Applications are piling up for the chance to live in the city's first building of micro-apartments. NY1's Michael Scotto filed the following report.
Inside a building in Kips Bay, construction workers are putting the final touches on some of the city's tiniest apartments.
The 10-story apartment building on East 27th Street opens in February, with 55 super-small apartments ranging from 260 to 360 square feet, dimensions that make the average Manhattan studio - 550 square feet - seem palatial.
This is an experiment launched by then-Mayor Michael Bloomberg to determine if micro-apartments can help to ease the city's housing crunch. The building needed a waiver of zoning rules prohibiting new units smaller than 400 square feet.

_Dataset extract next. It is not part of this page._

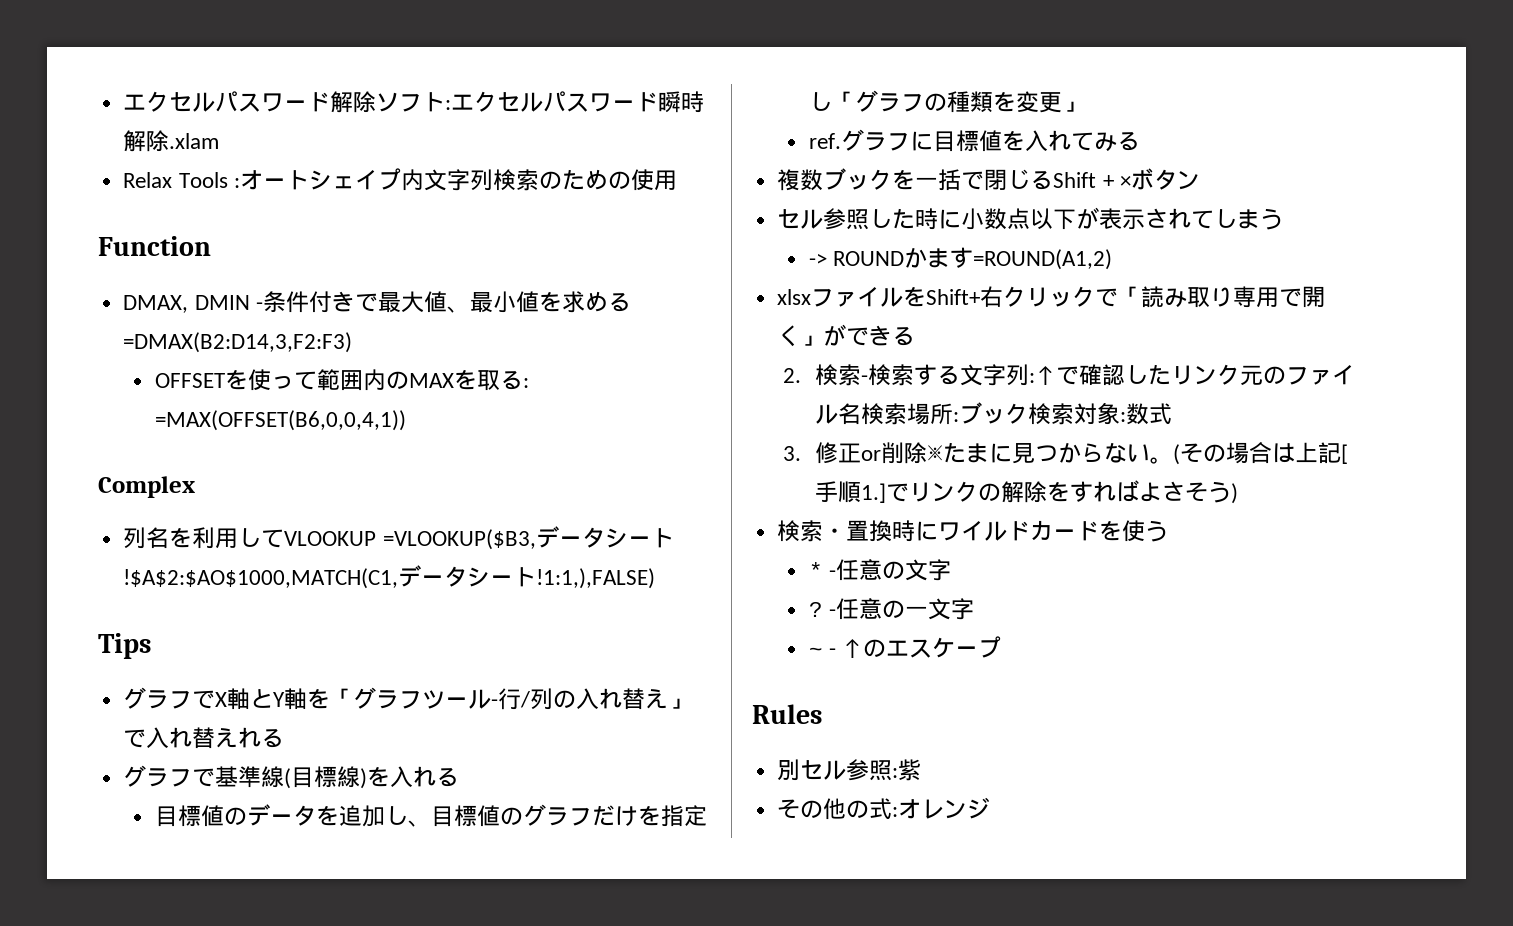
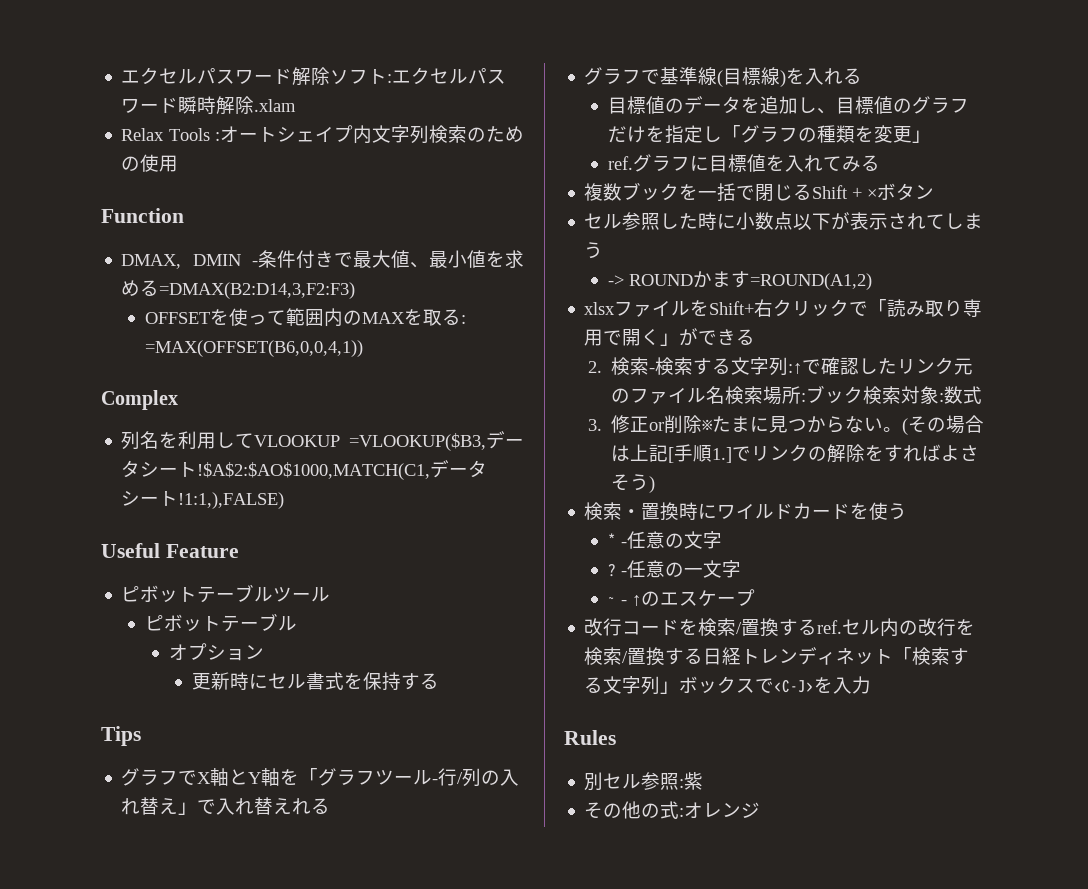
(656, 578) none -> [101,543,239,558] [121,584,331,603] [144,613,297,632] [168,643,264,661] [192,672,440,691] // Useful Feature // ピボットテーブルツール // ピボットテーブル // オプション // 更新時にセル書式を保持する
(1002, 647) none -> [584,618,976,637] [584,647,970,666] [584,676,872,695] // 改行コードを検索/置換するref.セル内の改行を検索/置換する日経トレンディネット「検索する文字列」ボックスで<C-J>を入力

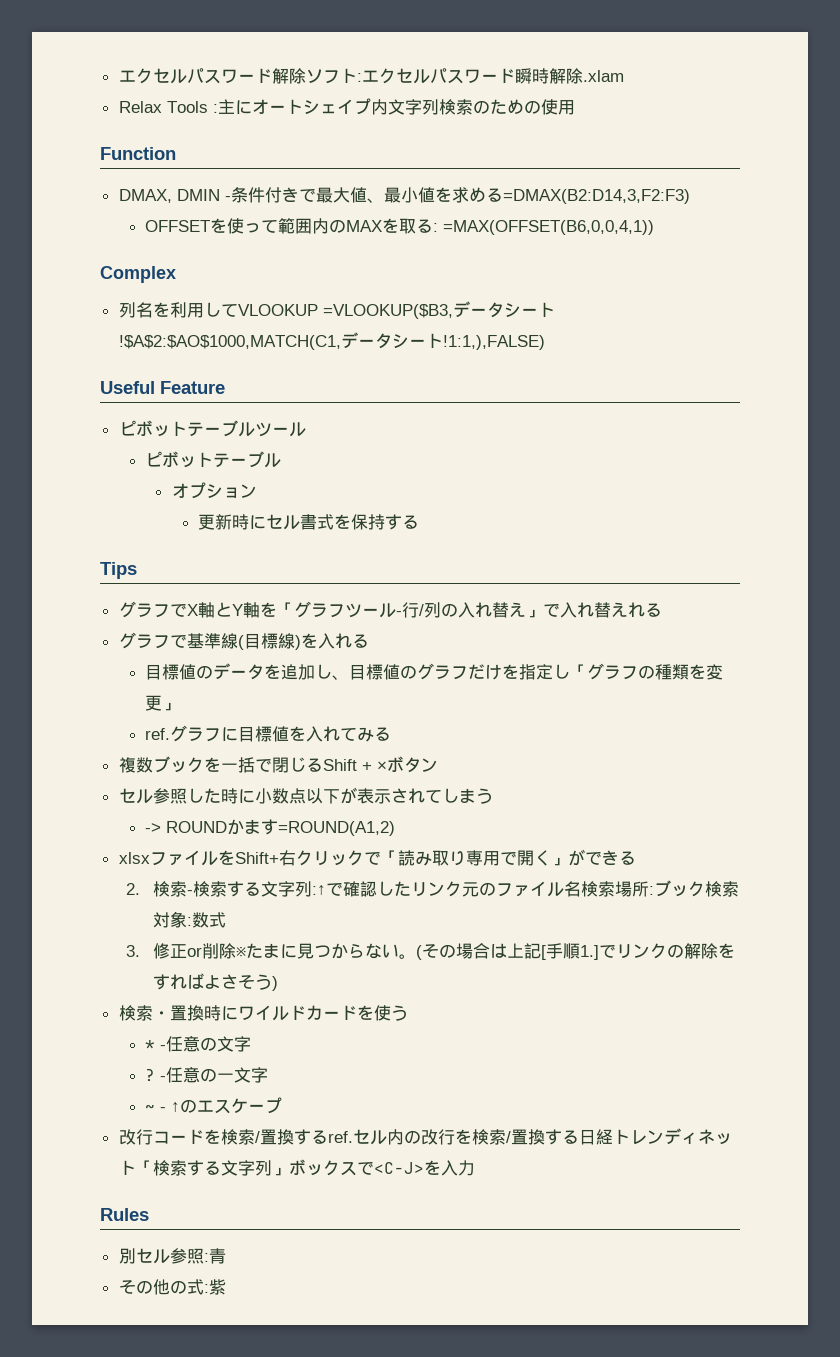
(220, 136) none -> [217,99,252,115] 主に
[684,772,704,790] 紫 -> [208,1248,226,1264] 青
[684,802,761,818] オレンジ -> [208,1279,226,1295] 紫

"People are living in small well-designed spaces all over the world," said Tobias Oriwol of Monadnock Development.
At first glance, some New Yorkers don't appear to mind cramped living. Sixty thousand people have applied for the 14 apartments set aside for low- and middle-income New Yorkers, with rents starting at $950 a month.
There is nothing teeny tiny about the rest of the rents. They will be market-rate, some fetching $2,900 a month.
The construction of this building here addresses the fact that more and more New Yorkers are choosing to not get married. It's estimated that about one-third of all households in the city are comprised of single adults.
So far, the de Blasio administration is embracing micro-living. It's considering a permanent zoning change so more downsized apartments can be built.
"What the smaller units allow you to do is to actually buy or rent less space - just as much space as you actually you need - rather than get more and try to scramble and find roommates or people you're going to share with," siad Jerilyn Perine, executive director of Citizens Housing and Planning Council.
Some of these units will come with amenities, but with fewer than 400 square feet, sharing does not appear to be an option.